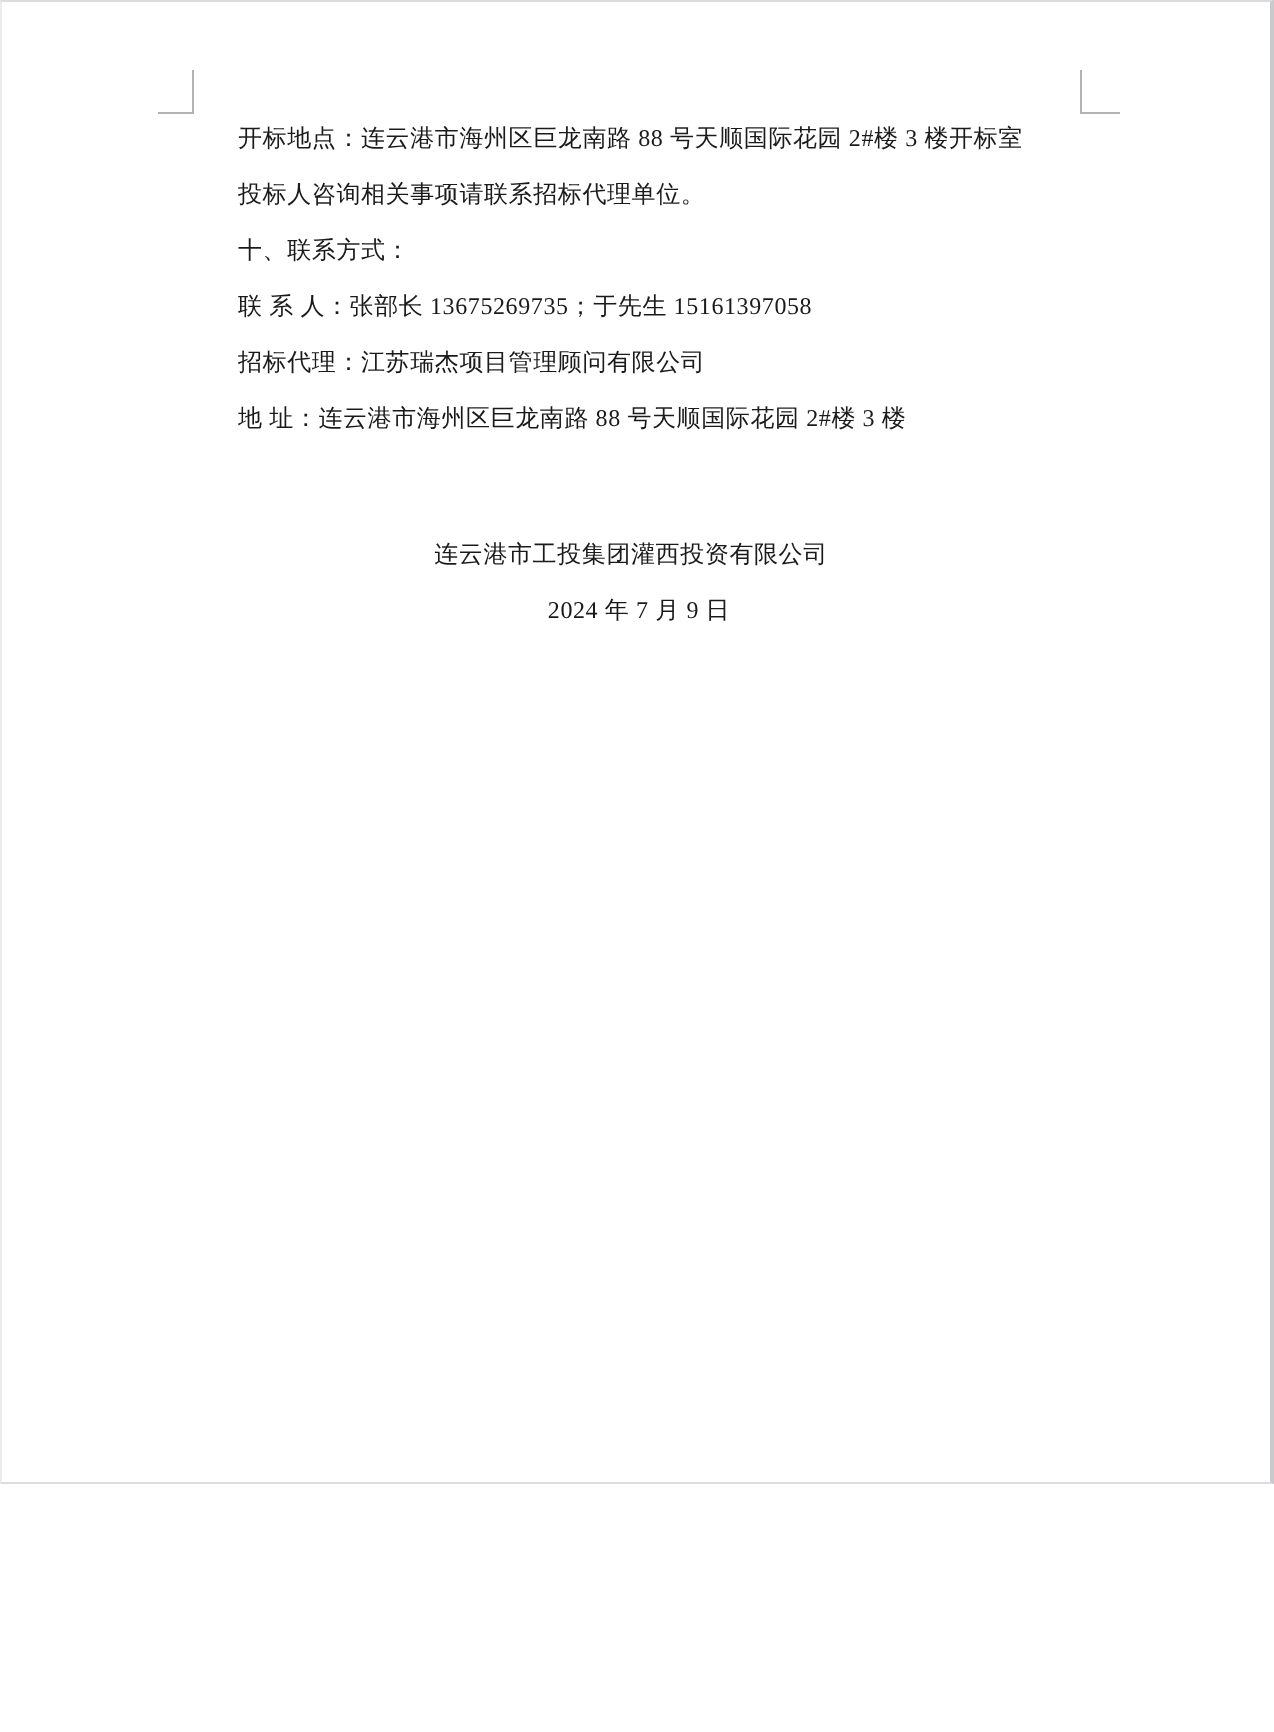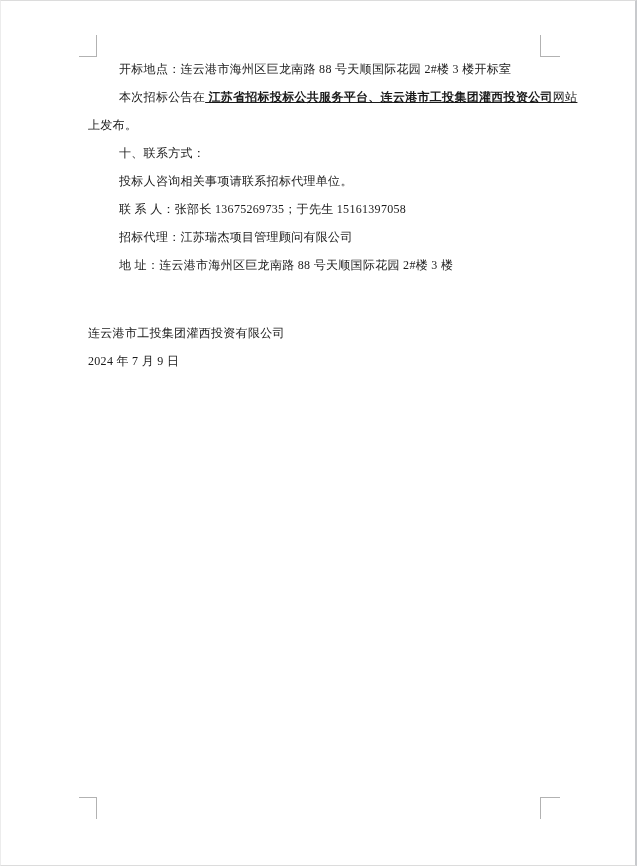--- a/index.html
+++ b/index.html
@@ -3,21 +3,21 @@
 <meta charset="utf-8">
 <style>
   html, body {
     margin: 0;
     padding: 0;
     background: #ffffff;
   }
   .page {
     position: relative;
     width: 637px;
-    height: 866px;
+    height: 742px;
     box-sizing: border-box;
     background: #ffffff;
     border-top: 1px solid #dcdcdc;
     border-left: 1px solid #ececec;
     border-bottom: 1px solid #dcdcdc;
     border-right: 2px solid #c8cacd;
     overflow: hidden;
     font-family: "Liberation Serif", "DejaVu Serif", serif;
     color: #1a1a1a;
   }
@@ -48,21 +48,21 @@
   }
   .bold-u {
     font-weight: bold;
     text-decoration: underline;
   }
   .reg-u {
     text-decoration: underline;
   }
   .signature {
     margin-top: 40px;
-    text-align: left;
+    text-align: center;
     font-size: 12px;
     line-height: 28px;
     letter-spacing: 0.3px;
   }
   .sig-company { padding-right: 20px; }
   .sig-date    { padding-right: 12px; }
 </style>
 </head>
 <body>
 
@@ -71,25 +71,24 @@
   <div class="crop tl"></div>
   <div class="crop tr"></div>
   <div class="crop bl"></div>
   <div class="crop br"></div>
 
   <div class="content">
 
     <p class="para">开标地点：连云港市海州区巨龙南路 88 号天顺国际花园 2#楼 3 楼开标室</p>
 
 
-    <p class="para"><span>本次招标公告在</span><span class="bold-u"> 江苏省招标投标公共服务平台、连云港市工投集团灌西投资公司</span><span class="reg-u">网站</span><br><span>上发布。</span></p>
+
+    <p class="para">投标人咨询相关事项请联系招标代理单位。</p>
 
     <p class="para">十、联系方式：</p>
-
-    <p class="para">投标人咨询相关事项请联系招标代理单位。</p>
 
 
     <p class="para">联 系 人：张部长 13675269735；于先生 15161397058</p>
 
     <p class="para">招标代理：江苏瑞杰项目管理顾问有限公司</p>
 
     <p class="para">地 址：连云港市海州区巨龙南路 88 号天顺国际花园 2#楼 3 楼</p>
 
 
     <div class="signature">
§ §
* TASK INSTRUCTIONS
All of the records need to be reproduced exactly, with each picture omitted.

* EXERCISE RESULT
--- a/index.html
+++ b/index.html
@@ -3,21 +3,21 @@
 <meta charset="utf-8">
 <style>
   html, body {
     margin: 0;
     padding: 0;
     background: #ffffff;
   }
   .page {
     position: relative;
     width: 637px;
-    height: 866px;
+    height: 742px;
     box-sizing: border-box;
     background: #ffffff;
     border-top: 1px solid #dcdcdc;
     border-left: 1px solid #ececec;
     border-bottom: 1px solid #dcdcdc;
     border-right: 2px solid #c8cacd;
     overflow: hidden;
     font-family: "Liberation Serif", "DejaVu Serif", serif;
     color: #1a1a1a;
   }
@@ -48,21 +48,21 @@
   }
   .bold-u {
     font-weight: bold;
     text-decoration: underline;
   }
   .reg-u {
     text-decoration: underline;
   }
   .signature {
     margin-top: 40px;
-    text-align: left;
+    text-align: center;
     font-size: 12px;
     line-height: 28px;
     letter-spacing: 0.3px;
   }
   .sig-company { padding-right: 20px; }
   .sig-date    { padding-right: 12px; }
 </style>
 </head>
 <body>
 
@@ -71,25 +71,24 @@
   <div class="crop tl"></div>
   <div class="crop tr"></div>
   <div class="crop bl"></div>
   <div class="crop br"></div>
 
   <div class="content">
 
     <p class="para">开标地点：连云港市海州区巨龙南路 88 号天顺国际花园 2#楼 3 楼开标室</p>
 
 
-    <p class="para"><span>本次招标公告在</span><span class="bold-u"> 江苏省招标投标公共服务平台、连云港市工投集团灌西投资公司</span><span class="reg-u">网站</span><br><span>上发布。</span></p>
+
+    <p class="para">投标人咨询相关事项请联系招标代理单位。</p>
 
     <p class="para">十、联系方式：</p>
-
-    <p class="para">投标人咨询相关事项请联系招标代理单位。</p>
 
 
     <p class="para">联 系 人：张部长 13675269735；于先生 15161397058</p>
 
     <p class="para">招标代理：江苏瑞杰项目管理顾问有限公司</p>
 
     <p class="para">地 址：连云港市海州区巨龙南路 88 号天顺国际花园 2#楼 3 楼</p>
 
 
     <div class="signature">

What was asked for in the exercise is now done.